*** Information provided Section Begins ***

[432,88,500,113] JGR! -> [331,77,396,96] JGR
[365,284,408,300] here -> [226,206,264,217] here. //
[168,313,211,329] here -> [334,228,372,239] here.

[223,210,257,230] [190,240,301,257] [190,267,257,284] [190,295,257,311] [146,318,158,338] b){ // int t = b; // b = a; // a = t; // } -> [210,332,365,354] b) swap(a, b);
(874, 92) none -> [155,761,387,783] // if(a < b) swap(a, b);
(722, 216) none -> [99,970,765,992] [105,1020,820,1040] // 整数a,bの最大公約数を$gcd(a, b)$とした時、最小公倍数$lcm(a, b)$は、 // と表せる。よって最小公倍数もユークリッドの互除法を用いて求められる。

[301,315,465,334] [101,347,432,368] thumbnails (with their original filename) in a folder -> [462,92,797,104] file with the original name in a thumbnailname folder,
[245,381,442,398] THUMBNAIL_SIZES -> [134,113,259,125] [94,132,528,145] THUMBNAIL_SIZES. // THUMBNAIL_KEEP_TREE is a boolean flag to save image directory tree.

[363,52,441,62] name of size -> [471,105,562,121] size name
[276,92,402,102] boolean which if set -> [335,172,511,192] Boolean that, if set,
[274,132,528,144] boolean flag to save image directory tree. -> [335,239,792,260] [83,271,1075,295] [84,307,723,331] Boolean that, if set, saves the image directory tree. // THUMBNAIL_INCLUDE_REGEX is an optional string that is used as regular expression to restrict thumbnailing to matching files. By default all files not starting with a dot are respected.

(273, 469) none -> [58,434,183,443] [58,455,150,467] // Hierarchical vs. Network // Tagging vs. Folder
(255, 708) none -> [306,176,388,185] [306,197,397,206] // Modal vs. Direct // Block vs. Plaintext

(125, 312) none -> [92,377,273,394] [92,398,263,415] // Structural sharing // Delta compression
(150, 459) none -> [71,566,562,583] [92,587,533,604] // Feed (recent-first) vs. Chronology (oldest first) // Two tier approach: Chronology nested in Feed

*** Information provided Section Ends ***

Work instruction
One stretch of the lines above is wanted, from the line that contains "[301,315,465,334] [101,347,432,368] thumbnails" through the line that contains "[245,381,442,398] THUMBNAIL_SIZES ->". Output it exactly.

Answer space
[301,315,465,334] [101,347,432,368] thumbnails (with their original filename) in a folder -> [462,92,797,104] file with the original name in a thumbnailname folder,
[245,381,442,398] THUMBNAIL_SIZES -> [134,113,259,125] [94,132,528,145] THUMBNAIL_SIZES. // THUMBNAIL_KEEP_TREE is a boolean flag to save image directory tree.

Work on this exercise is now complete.